**PROBLEM TO SOLVE**: Skip the pictures and copy all the data that follows exactly.

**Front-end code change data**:
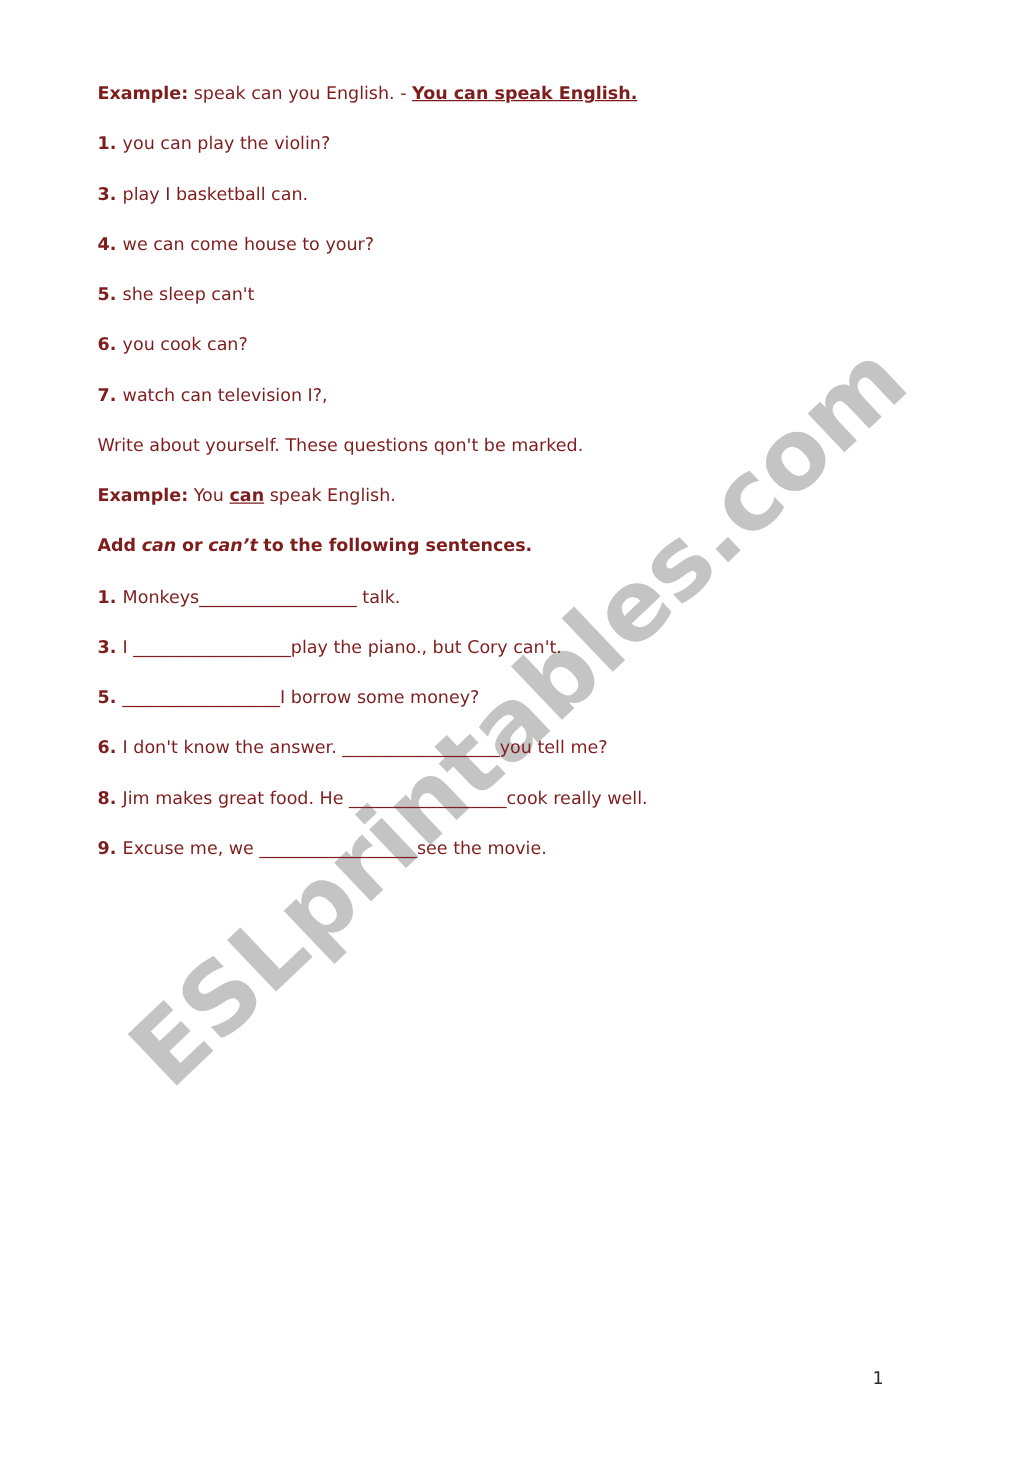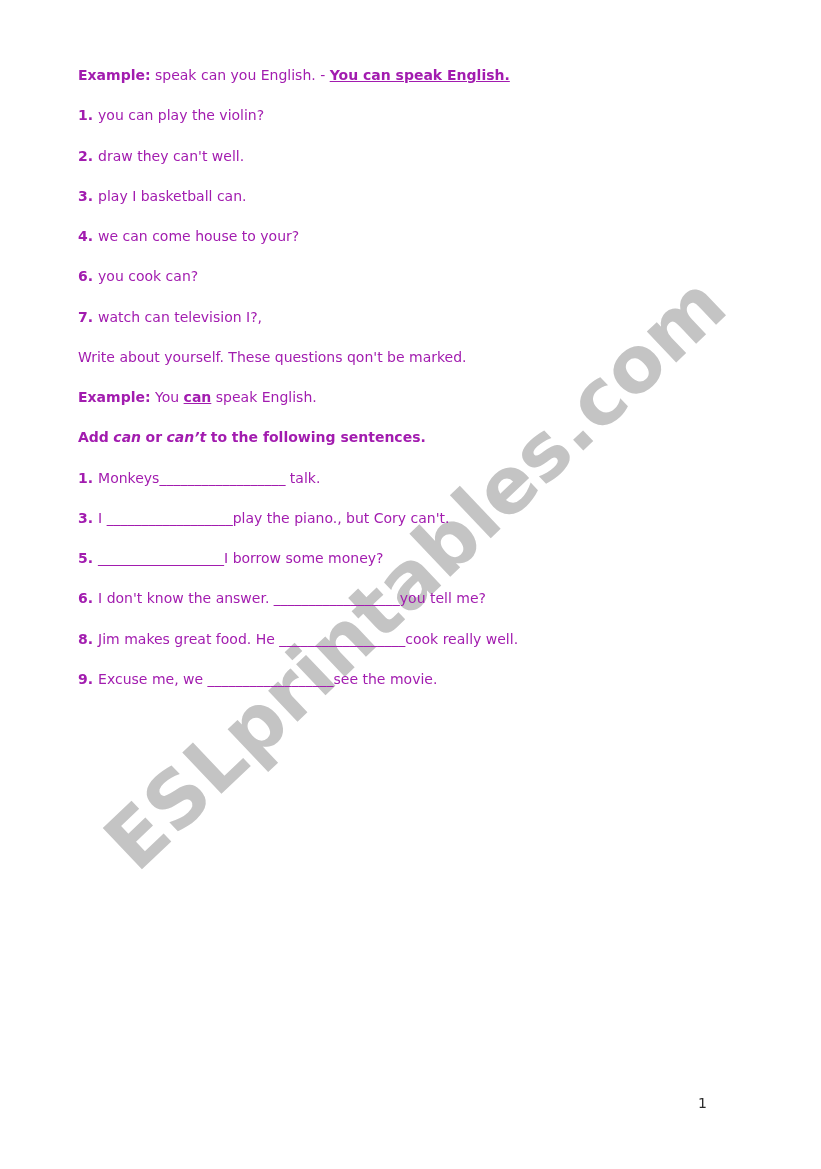--- a/index.html
+++ b/index.html
@@ -29,7 +29,7 @@
     left: 78px;
     top: 55px;
     z-index: 2;
-    color: #a21caf;
+    color: #7f1d1d;
     font-size: 14px;
   }
   .row {

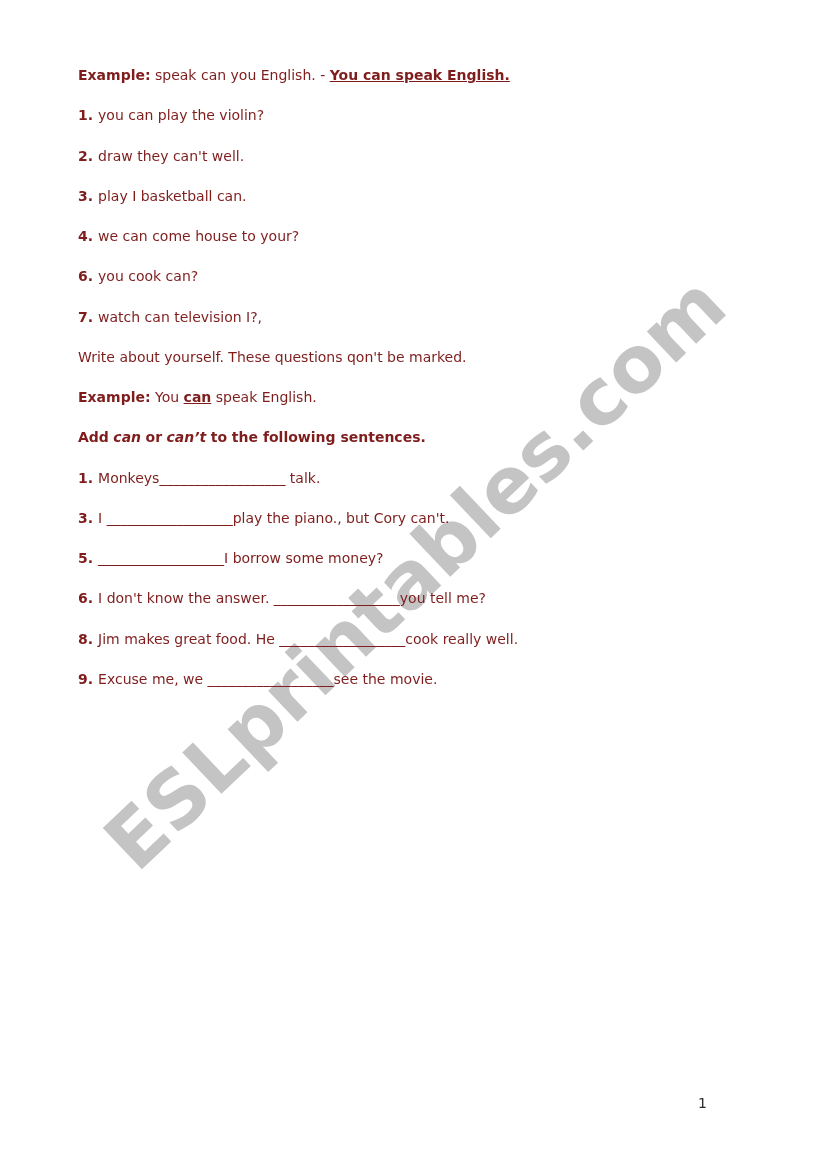--- a/index.html
+++ b/index.html
@@ -62,7 +62,6 @@
     <div class="row"><span class="b">Example:</span> <span>speak can you English. -</span> <span class="bu">You can speak English.</span></div>
 
     <div class="row"><span class="num">1.</span><span>you can play the violin?</span></div>
-    <div class="row"><span class="num">2.</span><span>draw they can't well.</span></div>
     <div class="row"><span class="num">3.</span><span>play I basketball can.</span></div>
     <div class="row"><span class="num">4.</span><span>we can come house to your?</span></div>
     <div class="row"><span class="num">6.</span><span>you cook can?</span></div>

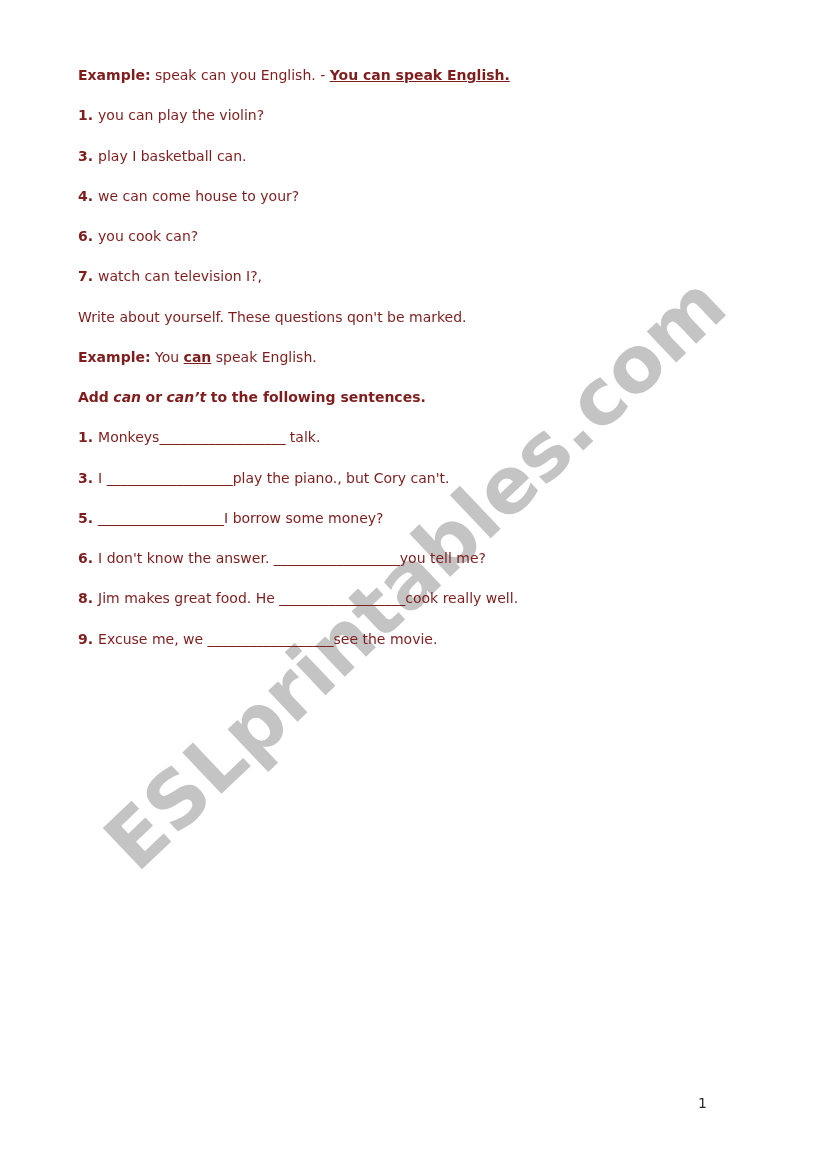--- a/index.html
+++ b/index.html
@@ -64,6 +64,7 @@
     <div class="row"><span class="num">1.</span><span>you can play the violin?</span></div>
     <div class="row"><span class="num">3.</span><span>play I basketball can.</span></div>
     <div class="row"><span class="num">4.</span><span>we can come house to your?</span></div>
+    <div class="row"><span class="num">5.</span><span>she sleep can't</span></div>
     <div class="row"><span class="num">6.</span><span>you cook can?</span></div>
     <div class="row"><span class="num">7.</span><span>watch can television I?,</span></div>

**RESULT BELOW**:
--- a/index.html
+++ b/index.html
@@ -29,7 +29,7 @@
     left: 78px;
     top: 55px;
     z-index: 2;
-    color: #a21caf;
+    color: #7f1d1d;
     font-size: 14px;
   }
   .row {

--- a/index.html
+++ b/index.html
@@ -62,7 +62,6 @@
     <div class="row"><span class="b">Example:</span> <span>speak can you English. -</span> <span class="bu">You can speak English.</span></div>
 
     <div class="row"><span class="num">1.</span><span>you can play the violin?</span></div>
-    <div class="row"><span class="num">2.</span><span>draw they can't well.</span></div>
     <div class="row"><span class="num">3.</span><span>play I basketball can.</span></div>
     <div class="row"><span class="num">4.</span><span>we can come house to your?</span></div>
     <div class="row"><span class="num">6.</span><span>you cook can?</span></div>

--- a/index.html
+++ b/index.html
@@ -64,6 +64,7 @@
     <div class="row"><span class="num">1.</span><span>you can play the violin?</span></div>
     <div class="row"><span class="num">3.</span><span>play I basketball can.</span></div>
     <div class="row"><span class="num">4.</span><span>we can come house to your?</span></div>
+    <div class="row"><span class="num">5.</span><span>she sleep can't</span></div>
     <div class="row"><span class="num">6.</span><span>you cook can?</span></div>
     <div class="row"><span class="num">7.</span><span>watch can television I?,</span></div>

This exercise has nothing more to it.